# As it was



## Deucemoi (Jan 27, 2017)

I posted something similar to this on another forum and the resulting
comments left MUCH to be desired.
I grew up in Missoula. Dad had a floor covering business in an old
store. We kids roamed the neighbor hood at will. 
Mostly we played cops and robbers, army or cowboys and indians.

There was a vacant lot we commandeered for our fort. We used
cardboard boxes for tanks, ships and if you were ingenious enough
you could make a plane. 

Sometimes we made a little to much noise and mostly we just
got shooed away except for the old guy who took a garden hose
to us. 
There was a snack chip company and if you took a paper bag they
would fill it with the bad burnt and otherwise nasty chips.
I learned that if you left that partial bag on the counter you
could gather nearly every variety of ant.

Grandma gave me a pair of strap on roller skates and I made
full use of them, skating down the cement sidewalks, skint
knees and elbows.

A school project was to take a mason jar and cut up a balloon
which you stretched over the mouth of the jar and tied it 
with a string. Then glued a piece of paper to the top for
a pointer. This made a barometer and worked pretty good.

One day I was snooping and found this little round tin 
inside of which were these little toothpick like things.
You could get a really great surprise if you put those
picks inside a cigarette and waited until someone lit the
cigarette. Needless to say this garnered me a day in my room.

Dad taught me how to make a crystal radio out of an old
oatmeal box, some salvaged copper wire, the earpiece from
and old phone, a piece of galena and a safety pin.

In the same block we lived in was a fruit company and you
could get broken watermelon (in season) cantaloupe, apples
oranges and lots of other stuff.

Several blocks away was a flour mill, my brother and his
pal spent hours there with a box trap trying to trap pigeons.
We raked leaves for a dime. You could get a lot of candy
at the little store down the street, two for a penny.


----------



## Ken N Tx (Jan 28, 2017)

Deucemoi said:


> I posted something similar to this on another forum and the resulting
> comments left MUCH to be desired.
> I grew up in Missoula. Dad had a floor covering business in an old
> store. We kids roamed the neighbor hood at will.
> ...



Thanks for the memories..(see the red above)


----------



## Timetrvlr (Feb 11, 2017)

When I was a little boy, I had a secret diamond mine…….

When I was a little kid, I found diamonds. Sometimes I found oval, opaque rocks and discovered that when I broke them open, they were hollow inside and crystallized so that they sparkled and glittered in the sun and shone in several colors. I was sure they were diamonds.  I planned to come back when I was grown and open my diamond mine and become rich. I never told anyone about this because I was pretty sure my folks wouldn’t believe they were really diamonds. Poor people didn’t own diamond mines. I figured that if I told anyone else, they might steal my diamonds. Years later, I learned that what I had actually found were geodes which are fairly rare but were not uncommon on the hills of our farm. I wonder if little boys still find diamonds?

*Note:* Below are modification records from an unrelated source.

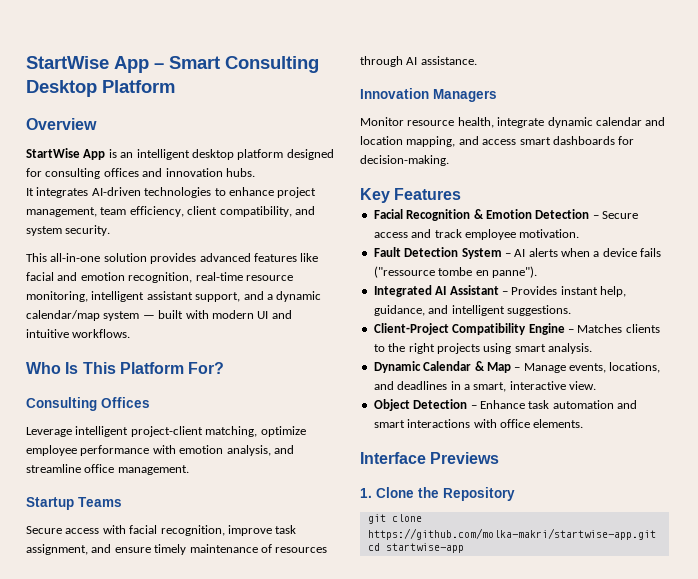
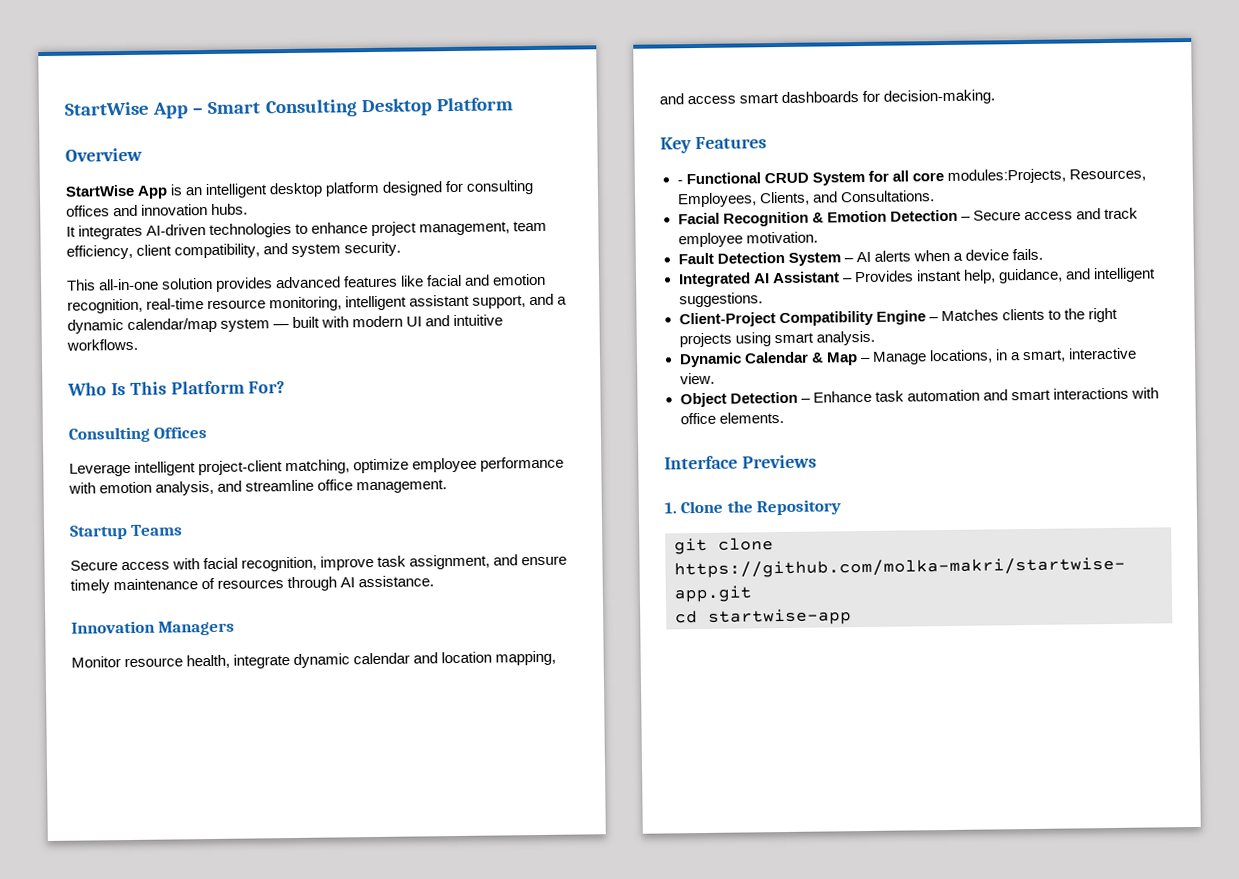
+ - Functional CRUD System for all core modules:Projects, Resources, Employees, Clients, and Consultations.
- Fault Detection System – AI alerts when a device fails ("ressource tombe en panne").
+ Fault Detection System – AI alerts when a device fails.
- Dynamic Calendar & Map – Manage events, locations, and deadlines in a smart, interactive view.
+ Dynamic Calendar & Map – Manage locations, in a smart, interactive view.

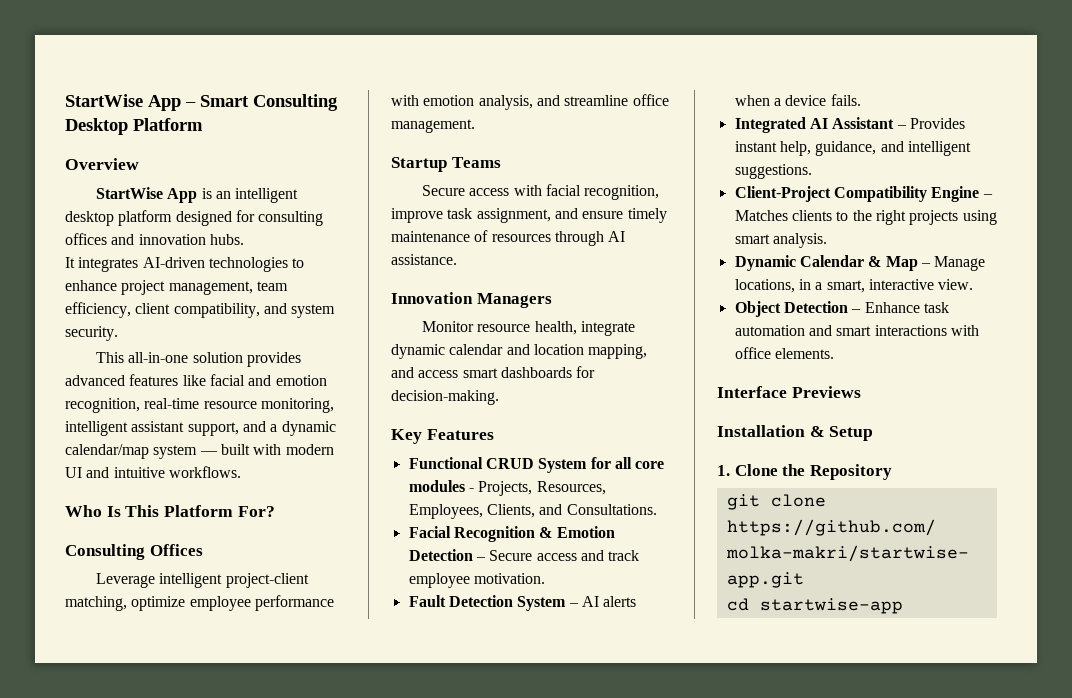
- - Functional CRUD System for all core modules:Projects, Resources, Employees, Clients, and Consultations.
+ Functional CRUD System for all core modules - Projects, Resources, Employees, Clients, and Consultations.
+ Installation & Setup

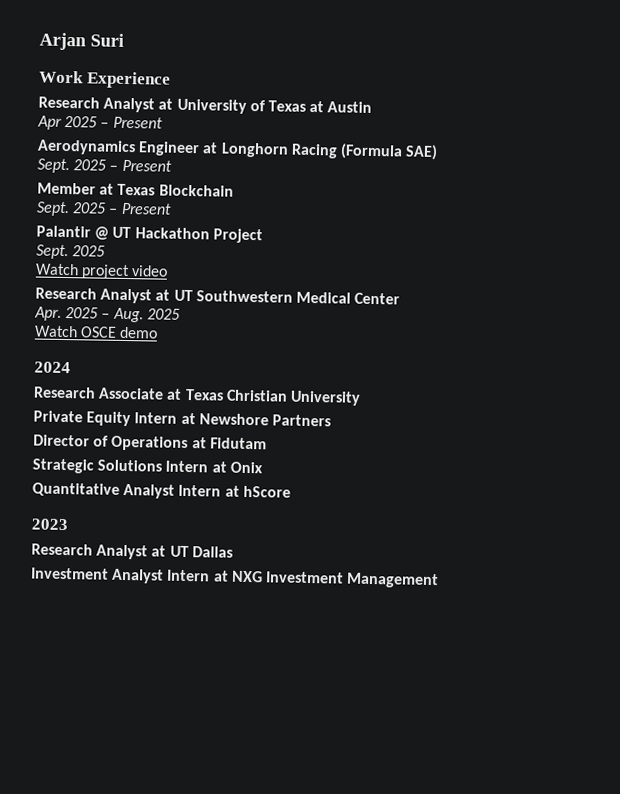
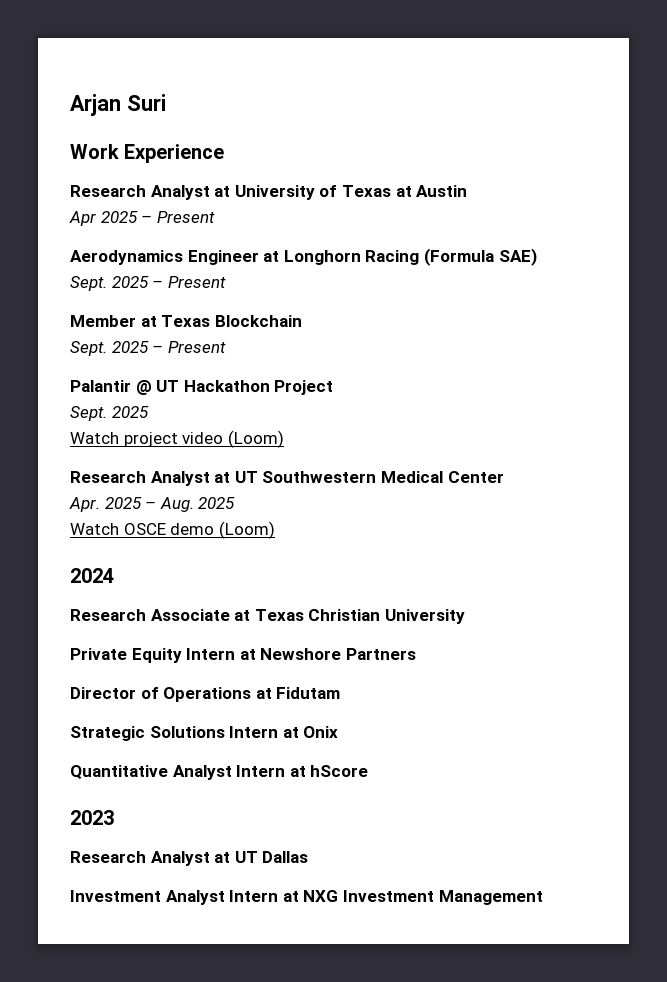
- Watch project video
+ Watch project video (Loom)
- Watch OSCE demo
+ Watch OSCE demo (Loom)

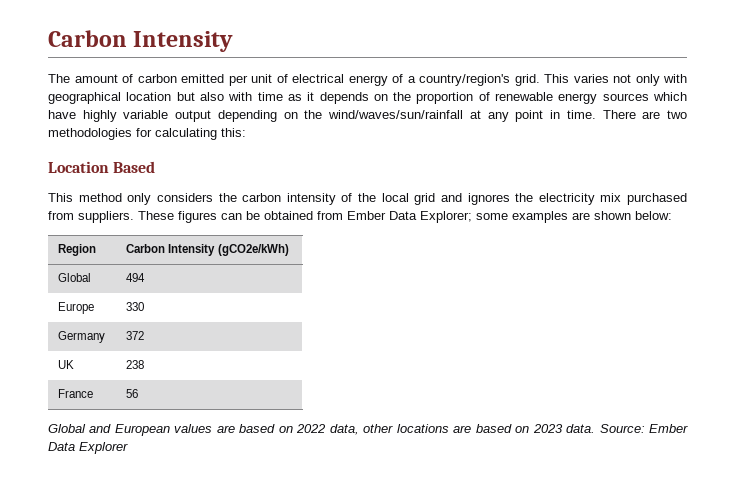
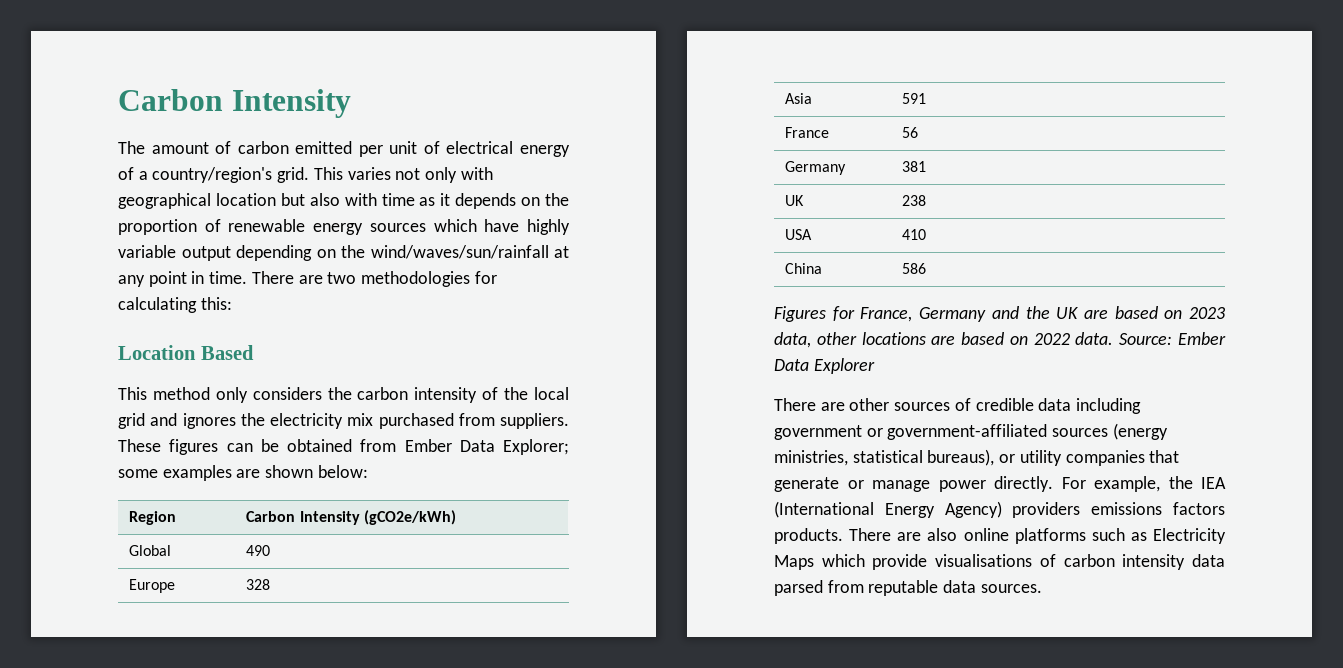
- Global | 494
+ Global | 490
- Europe | 330
+ Europe | 328
+ Asia | 591
+ France | 56
- Germany | 372
+ Germany | 381
- France | 56
- Global and European values are based on 2022 data, other locations are based on 2023 data.
+ USA | 410
+ China | 586
+ Figures for France, Germany and the UK are based on 2023 data, other locations are based on 2022 data.
+ There are other sources of credible data including government or government-affiliated sources (energy ministries, statistical bureaus), or utility companies that generate or manage power directly. For example, the IEA (International Energy Agency) providers emissions factors products. There are also online platforms such as Electricity Maps which provide visualisations of carbon intensity data parsed from reputable data sources.

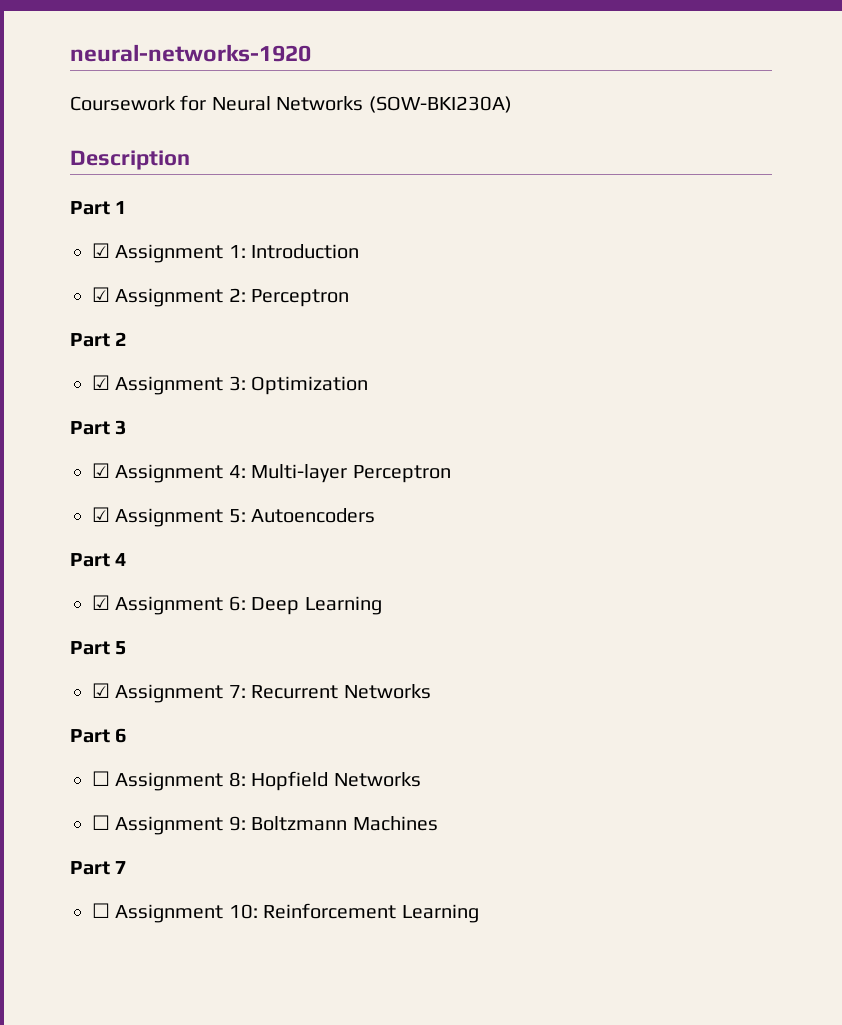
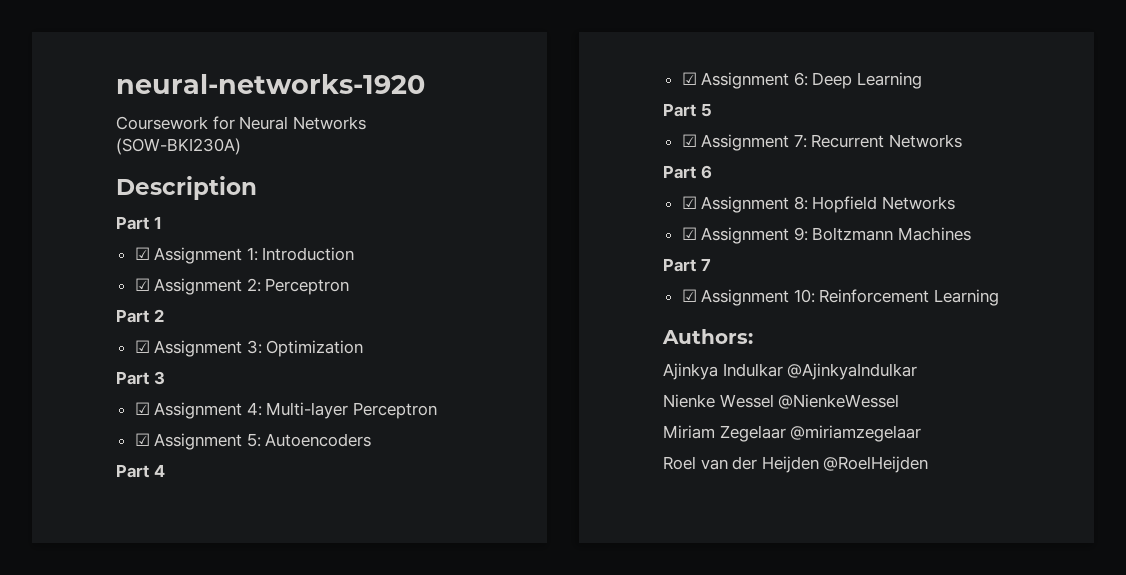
- ☐ Assignment 8: Hopfield Networks
+ ☑ Assignment 8: Hopfield Networks
- ☐ Assignment 9: Boltzmann Machines
+ ☑ Assignment 9: Boltzmann Machines
- ☐ Assignment 10: Reinforcement Learning
+ ☑ Assignment 10: Reinforcement Learning
+ Authors:
+ Ajinkya Indulkar @AjinkyaIndulkar
+ Nienke Wessel @NienkeWessel
+ Miriam Zegelaar @miriamzegelaar
+ Roel van der Heijden @RoelHeijden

I was a little guy during World War II. In those days, before we had electricity, we all listened to a battery-powered radio at night. We had no reception until nightfall and even then, it required a very long, complicated copper wire antenna positioned just so. I can remember my parents both hunched over the radio every night for the latest word on the Battle of The Bulge and later, the war in the Pacific.

We had a small herd of milk cows and my mother milked them by hand twice a day. My job was to carry water to the corral so my mother could wash their udders before milking.  I was so little that a half-bucket of water was awfully heavy. My father raised the alfalfa and grains that we fed the cows. Before I was old enough to go to school, we stored alfalfa hay in large haystacks. One time I found the hay knife, a wicked-looking blade about three feet long with very large coarse teeth and a handle at the top. I climbed a haystack and hauled the hay knife up with me, then proceeded to cut up the haystack. When I was done, I threw the hay knife over the side and jumped down after it. Apparently I landed on it for I had a nice slice in my leg just below the knee. I managed to get to the house and was taken to a doctor in the village. I recall he sewed me up with a cigar clenched between his teeth. 


For a while, mom separated the cream from the milk by letting it stand over night and the cream rose to the top. Then she dipped the cream off for making butter. Later, we had a mechanical cream separator and it had lots of parts that had to be removed and washed by hand. It was quite a job to put it all together again too, but it worked really well. My older brother was the mechanical one in the family and taught my mother how to take it apart and put it all back together again.

Mom churned butter in a two-gallon butter churn. The temperature had to be just right, not too warm or too cold, and it still took a lot of cranking to make butter. I got to help with that. When it was done, we had buttermilk! Mom washed the butter to get all the milk out and then pressed it into butter molds. Then she wrapped each one-pound block in waxed paper.

We did not have electricity yet, so we did not have a refrigerator either.  We had to keep the butter and milk cool so my dad built a cooler about the size and shape of a large refrigerator. It was a wooden framework with shelves. The outside was covered with screen wire with a couple of layers of burlap over that. This box was placed under a great Pepper tree and a galvanized number 3 tub was placed on top. The tub had a pattern of tiny holes in the bottom and the leaking water saturated the burlap.  Our was a desert climate, very dry, so the evaporation of water kept our cooler quite cool. My job was to keep that tub filled by carrying water from the pump up the ladder and dumping it into the tub.

This was during World War II. Butter was rationed and brought premium prices.  My mother would sell our butter and buy margarine for our family because it was cheap.  In those days, margarine was sold in its natural color, white. A small package of red coloring was included and you kneaded the coloring into the margarine to make it yellow.

There are a lot more childhood memories but that's for another day.


----------